Astuti 2010 menegaskan kembali hal tersebut dengan menyatakan bahwa tim manajemen dalam organisasi mempunyai kepemimpinan
keselamatan yang efektif dan mendemonstrasikan karakter khusus, berkorelasi dengan perilaku yang spesifik, dan cenderung menciptakan
budaya organisasi yang tepat. Jika atasan melihat suatu pekerjaan dilakukan tidak benar, maka manajemen harus segera turun mengoreksi kondisi tersebut
untuk melihatkan komitmen yang tinggi dan meyakinkan pada pekerja bahwa tidak ada toleransi untuk suatu penyimpangan prosedur. Keselamatan harus
dipenuhi sepenuhnya dan tidak boleh kurang agar suatu kecelakaan bisa dihindari.

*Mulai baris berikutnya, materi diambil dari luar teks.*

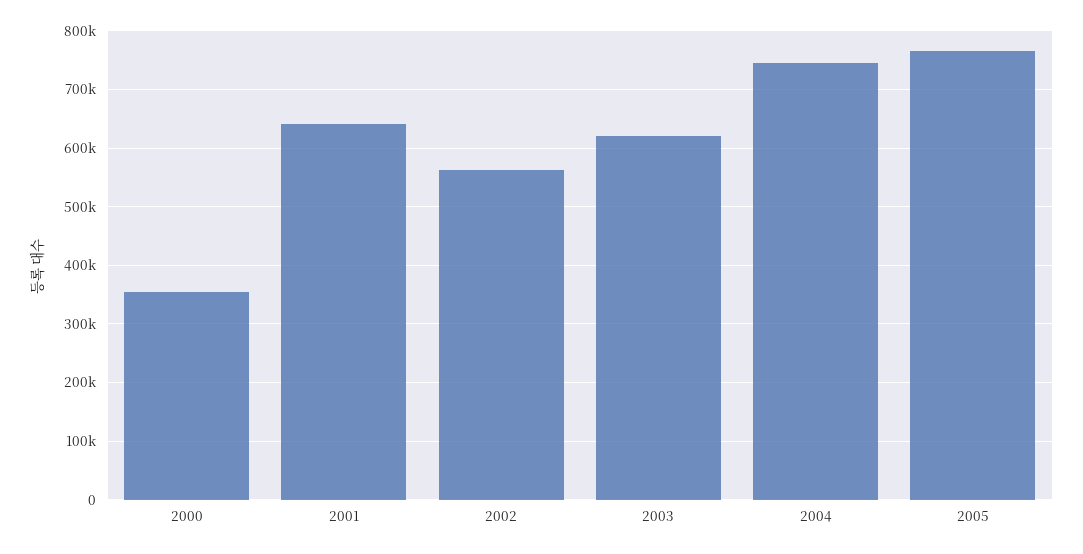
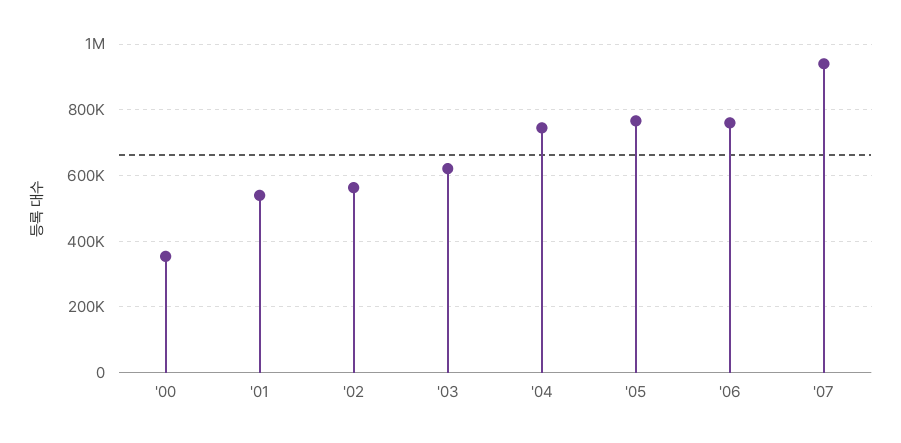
2001: 640000 -> 540000
'06: none -> 760000
'07: none -> 940000

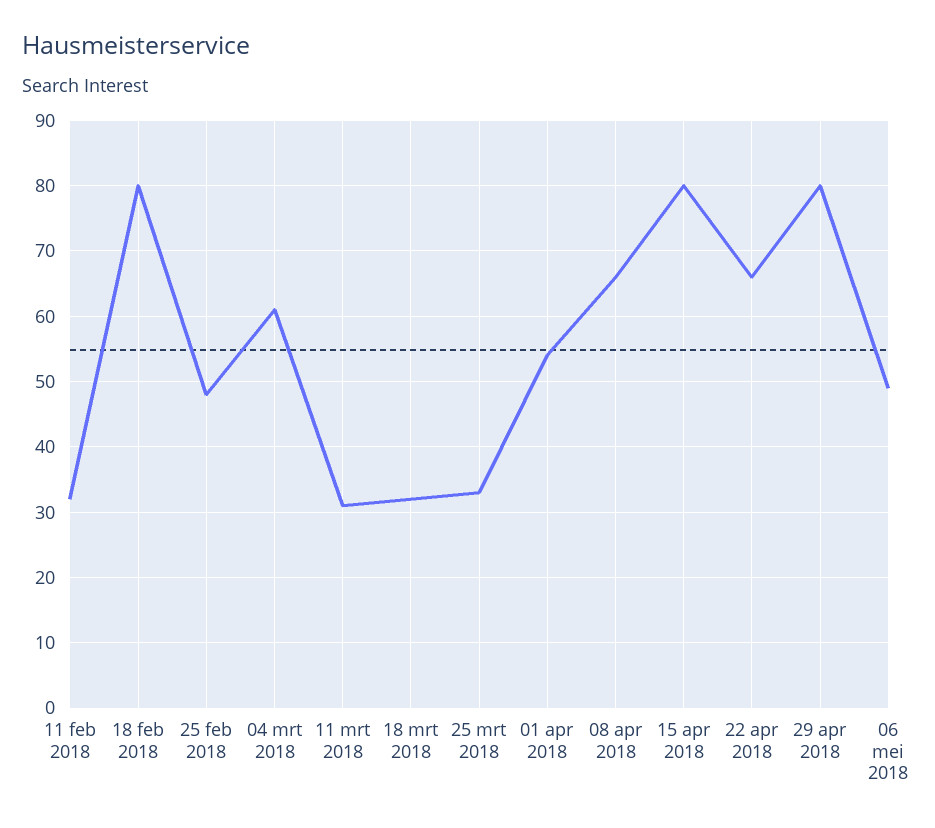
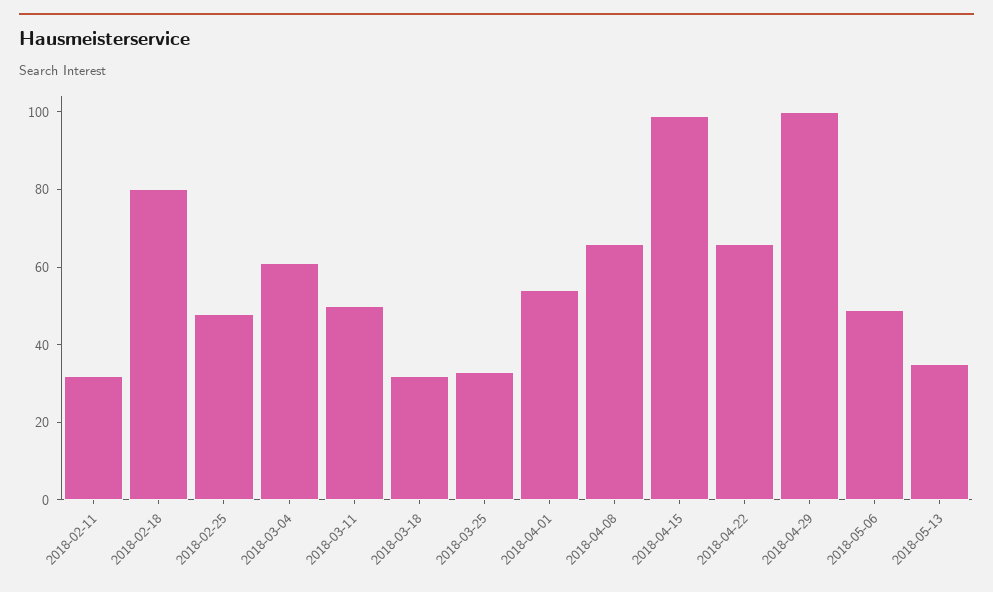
11 mrt 2018: 31 -> 50
15 apr 2018: 80 -> 100
29 apr 2018: 80 -> 100
2018-05-13: none -> 35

Kita sering melihat kebijakan atau ucapan pimpinan bahwa keselamatan adalah prioritas utama, kenyataan di lapangan kebijakan dan
ucapan pimpinan ini belum dilaksanakan. Pimpinan atau manajer perlu mewujudkan prioritas pertama dalam keselamatan dengan cara:
a. Para manajer perlu memeriksa potensi permasalahan aspek keselamatan, dengan menggunakan matrik resiko.
b. Menjadikan aspek keselamatan dibahas pertama dalam agenda pertemuan dan jadikan keselamatan menjadi bagian dari bisnis.
c. Bila aspek keselamatan tidak dimasukkan dalam budget, maka penyebabnya harus disampaikan secara terus terang
d. Bila ada konflik prioritas produktivitas dengan keselamatan maka dulukanlah
aspek keselamatan,
pujilah pekerja
yang telah
melaksanakan aspek keselamatan dengan baik di depan koleganya.
Manajer sering mendelegasikan tanggungjawab ke bawahannya. sering menyalahkan korban dan bukan mengidentifikasi kegagalan sistem dan
akar permasalahan, tidak menanyakan isu-isu keselamatan, dan tidak senang mendengarkan informasi buruk tentang penerapan keselamatan dan
menyalahkan si pembawa berita. Beberapa hal yang bisa ditingkatkan oleh manajer untuk meningkatkan motivasinya adalah :
a. Kunjungi lapangan secara perorangan dan minta pekerja membantu menunjukkan kondisi dan perilaku tidak aman.
b. Sampaikan apa yg dilakukan sebagai manajer untuk aspek keselamatan dan mengapa hal ini dilakukan.
Pada akhirnya kemajuan dan penerapan safety leadership di setiap rumah sakit sangat tergantung dari komitmen pihak top management dalam
menumbuhkembangkan budaya keselamatan di organisasinya masing- masing.